I remember how last year around this time I was so itchy-- I had bruises all over my legs from itching so hard, but everything else itched too.  I remember that when I laughed really hard I would wheeze.  When I ran really hard I would wheeze. I had a cough that would not quit, my chest would hurt, and my left arm had a aching pain that would surge through it.  I had excuses for everything. I had seen many doctors and I kept telling them that I didn't feel right.  They kept giving me reasons why and things to try. Nothing really worked.  I remember asking one doctor if it could be cancer--  My bloodwork looked fine, so nope, not cancer.
So glad that I was inspired to see Dr. Christensen and pushed by my friends to get some answers.
He saw that I was frustrated and embarrassed for going to the doctor so much.  He wanted to help.  So we started by doing every test he could think of for "pruritus" which is itching without a rash. For some reason a chest x-ray was on that list.  I thank God that we did that chest x-ray that day. 
Now here I am today....  cancer free. 
Yes, it could come back.  Yes, my risk for other cancers is higher now.  Yes, I will always worry. 
Yes, there's lots of side effects, and I'm still finding whats the new normal for me.  Most of the time I feel like my body aged 30 years, but I'm making small and steady strides towards where I once was.  I'm accepting the fact that I may not ever run as fast as I used to and that's OK.  I can work hard and try.  My body has gone through a lot and I'm so thankful for it toughing it out.
It's been amazing how much I have learned from this experience. 
For one- I'm not as afraid of needles as I once was!  Ha-ha. 
But really-- I learned how great people are.  In a world so full of craze and differentiating opinions, gossip and hate--- people come together and help each other out.   We all know what something sucky feels like and we really don't want people to have to go through it alone. 
I've also learned a lot about the Atonement of Jesus Christ.  I always heard it wasn't just for sinners, but I never put into practice the suffering part of it.  Sometimes life just isn't unfair.  I didn't ask for cancer.  I didn't want it.  But I came closer to Heavenly Father and Christ because of it.  If I had a rough day, I knew that I could pray and be comforted just enough to make it through until the next time.
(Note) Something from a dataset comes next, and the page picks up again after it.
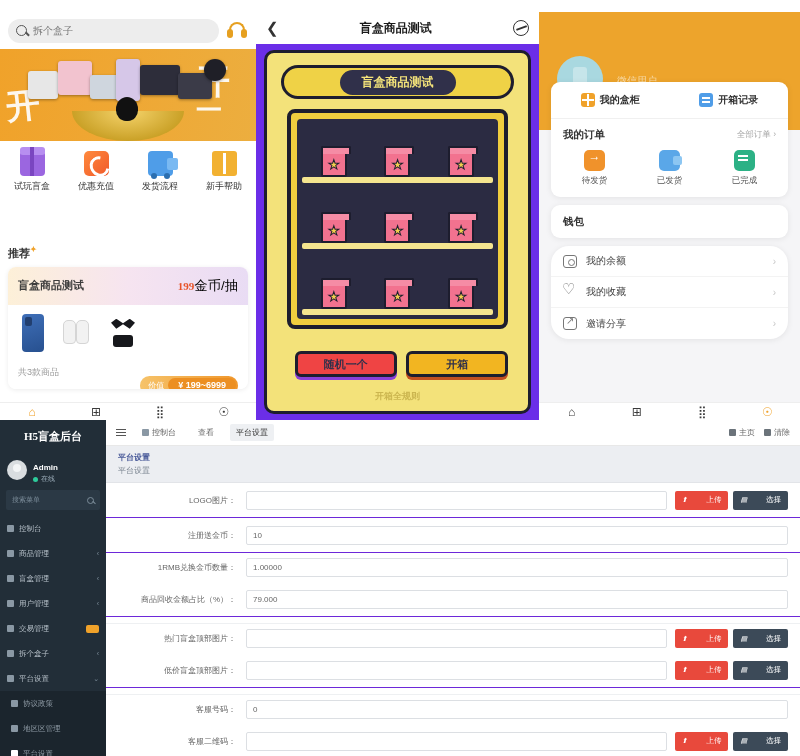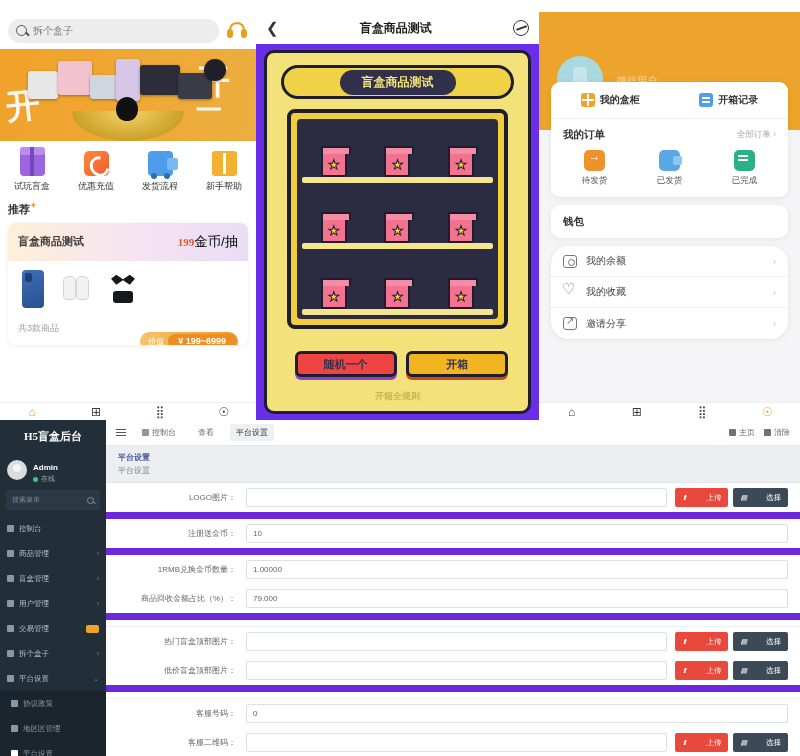"推荐✦" .p1-rec { margin-top: none -> 44px }
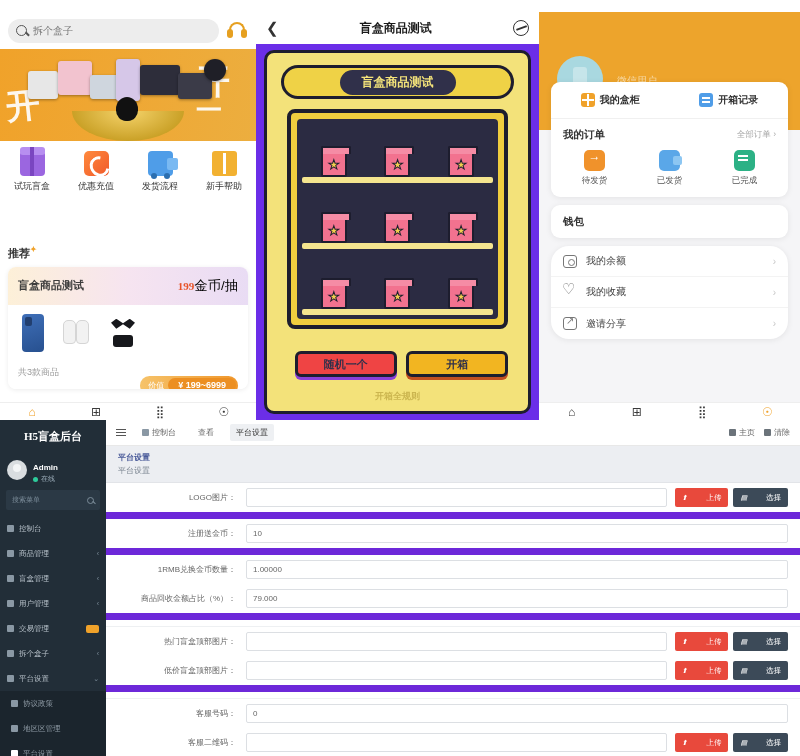"LOGO图片：" .frow { border-bottom: 7px solid #6d28d9 -> 1px solid #6d28d9 }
I know I said it a million times, but there was no way I could have done it without my friends, my husband Brett, family, neighbors, my ward (church group,) and my other HL homies.
Thank you for supporting me and my family and helping to lighten the load.  Now do me a favor and go help out someone!  Send a text to a friend you haven't heard from in a while,  buy an extra treat and drop it off at a neighbor's house, smile and say hi instead of hurry and pass by, help a struggling mother in the store instead of pretending you didn't see..go and Brighton someone's day.  #Brightonaday
We are on this earth together. We all have our own battle we're fighting.